Commission d'enquête sur l'immigration clandestine — Réunion du 25 janvier 2006 : 1ère réunion
Audition de M. Léon Bertrand ministre délégué au tourisme maire de saint-laurent du maroni

Léon Bertrand, ministre délégué au tourisme, maire de Saint-Laurent du Maroni :

a souligné que la majeure partie des patients accueillis à hôpital intercommunal de Saint-Laurent du Maroni étaient de nationalité étrangère, tandis que plus de 50 % du budget de cet établissement était alimenté par les différents dispositifs d'aide médicale.
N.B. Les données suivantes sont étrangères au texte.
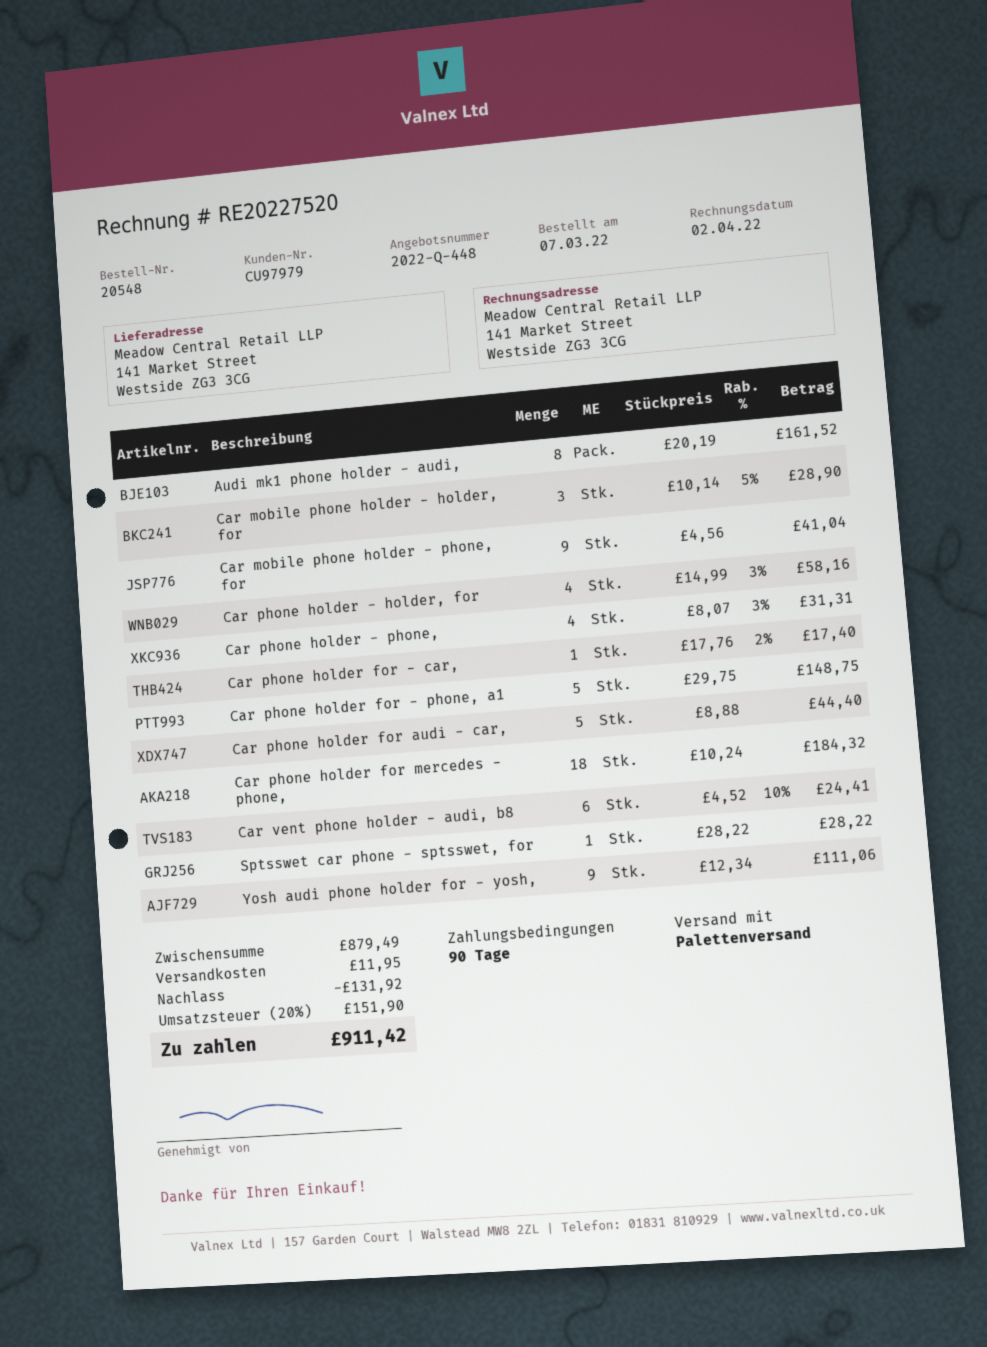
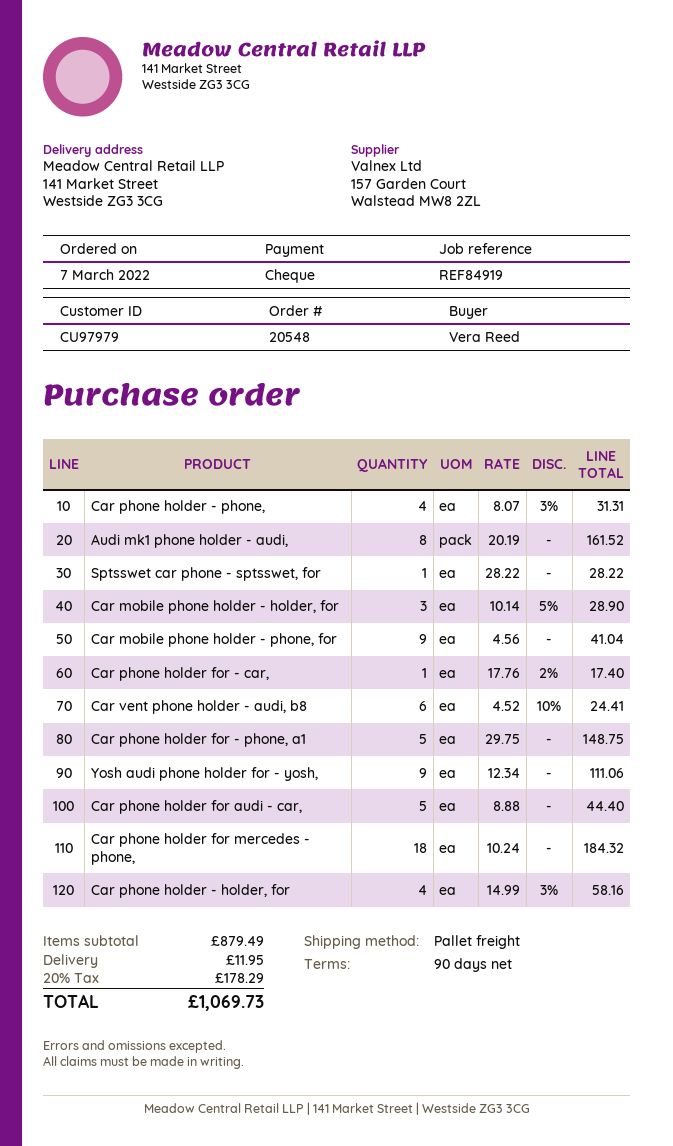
discount: 131.92 -> none
tax: 20% = 151.90 -> 20% = 178.29
total: 911.42 -> 1069.73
Il a indiqué qu'il y avait entre 5 à 7 naissances par jour, pour l'essentiel provenant de femmes de nationalité étrangère, évoquant l'existence de filières organisées depuis Paramaribo, capitale du Surinam, pour l'acheminement en Guyane de femmes surinamiennes enceintes. Il a rappelé que, pour éviter cet afflux, l'Etat français avait participé au financement de la reconstruction de l'hôpital d'Albina, au Guyana, et qu'une assistance par des médecins de Saint-Laurent du Maroni y avait été mise en place, mais que cet hôpital n'était déjà plus en activité.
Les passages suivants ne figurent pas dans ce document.